What is needed: Transcribe the full listing without changing a word, and omit its pictures.

BEGIN Extracted information

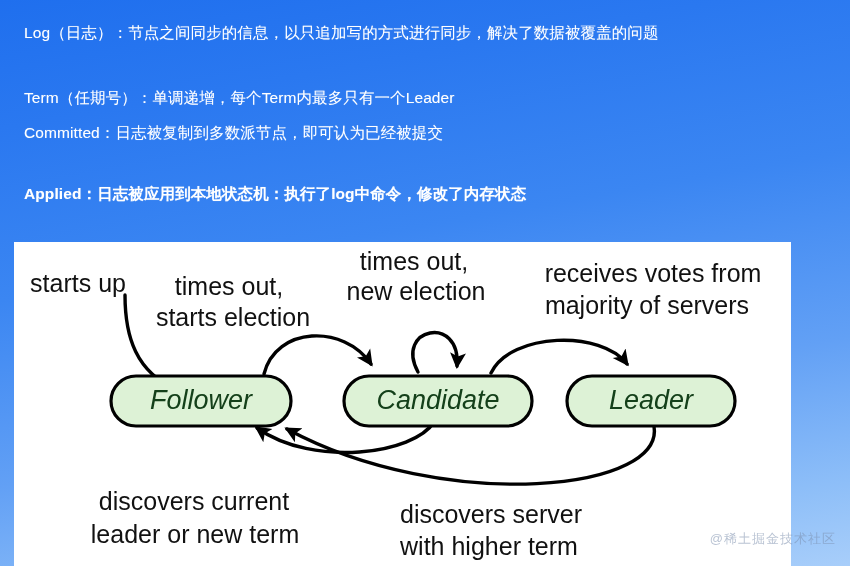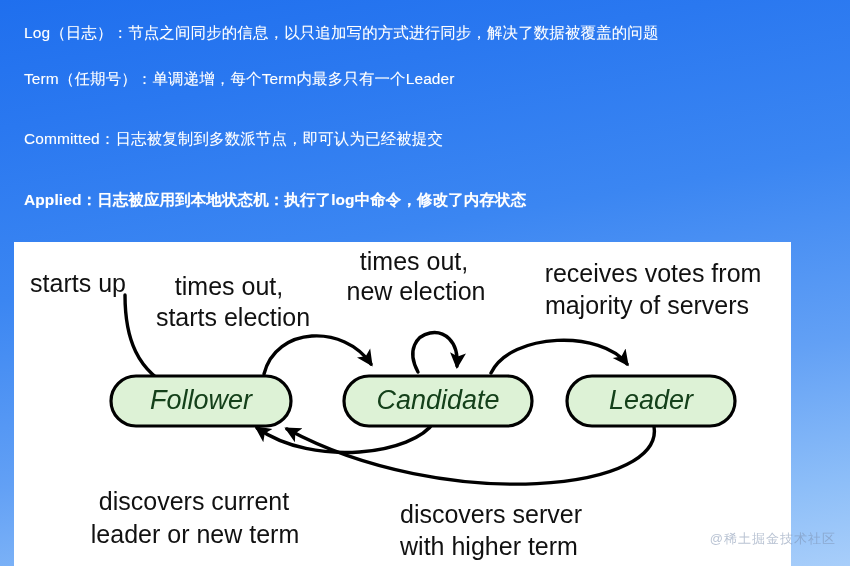--- a/index.html
+++ b/index.html
@@ -40,7 +40,7 @@
     text-shadow: 0 0 1px rgba(255,255,255,0.35);
   }
   .bullet-line.l1 { margin-top: 6px; }
-  .bullet-line.l2 { margin-top: 27px; }
+  .bullet-line.l2 { margin-top: 46px; }
   .bullet-line.l3 { margin-top: 42px; }
   .bullet-line.l4 { margin-top: 42px; font-weight: bold; }
 

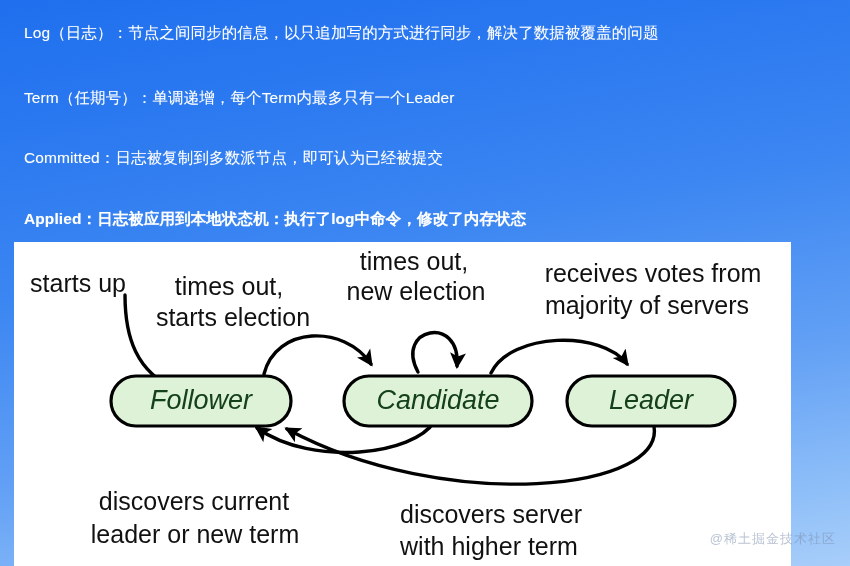--- a/index.html
+++ b/index.html
@@ -41,7 +41,7 @@
   }
   .bullet-line.l1 { margin-top: 6px; }
   .bullet-line.l2 { margin-top: 46px; }
-  .bullet-line.l3 { margin-top: 42px; }
+  .bullet-line.l3 { margin-top: 17px; }
   .bullet-line.l4 { margin-top: 42px; font-weight: bold; }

END Extracted information

Task response:
--- a/index.html
+++ b/index.html
@@ -40,7 +40,7 @@
     text-shadow: 0 0 1px rgba(255,255,255,0.35);
   }
   .bullet-line.l1 { margin-top: 6px; }
-  .bullet-line.l2 { margin-top: 27px; }
+  .bullet-line.l2 { margin-top: 46px; }
   .bullet-line.l3 { margin-top: 42px; }
   .bullet-line.l4 { margin-top: 42px; font-weight: bold; }
 

--- a/index.html
+++ b/index.html
@@ -41,7 +41,7 @@
   }
   .bullet-line.l1 { margin-top: 6px; }
   .bullet-line.l2 { margin-top: 46px; }
-  .bullet-line.l3 { margin-top: 42px; }
+  .bullet-line.l3 { margin-top: 17px; }
   .bullet-line.l4 { margin-top: 42px; font-weight: bold; }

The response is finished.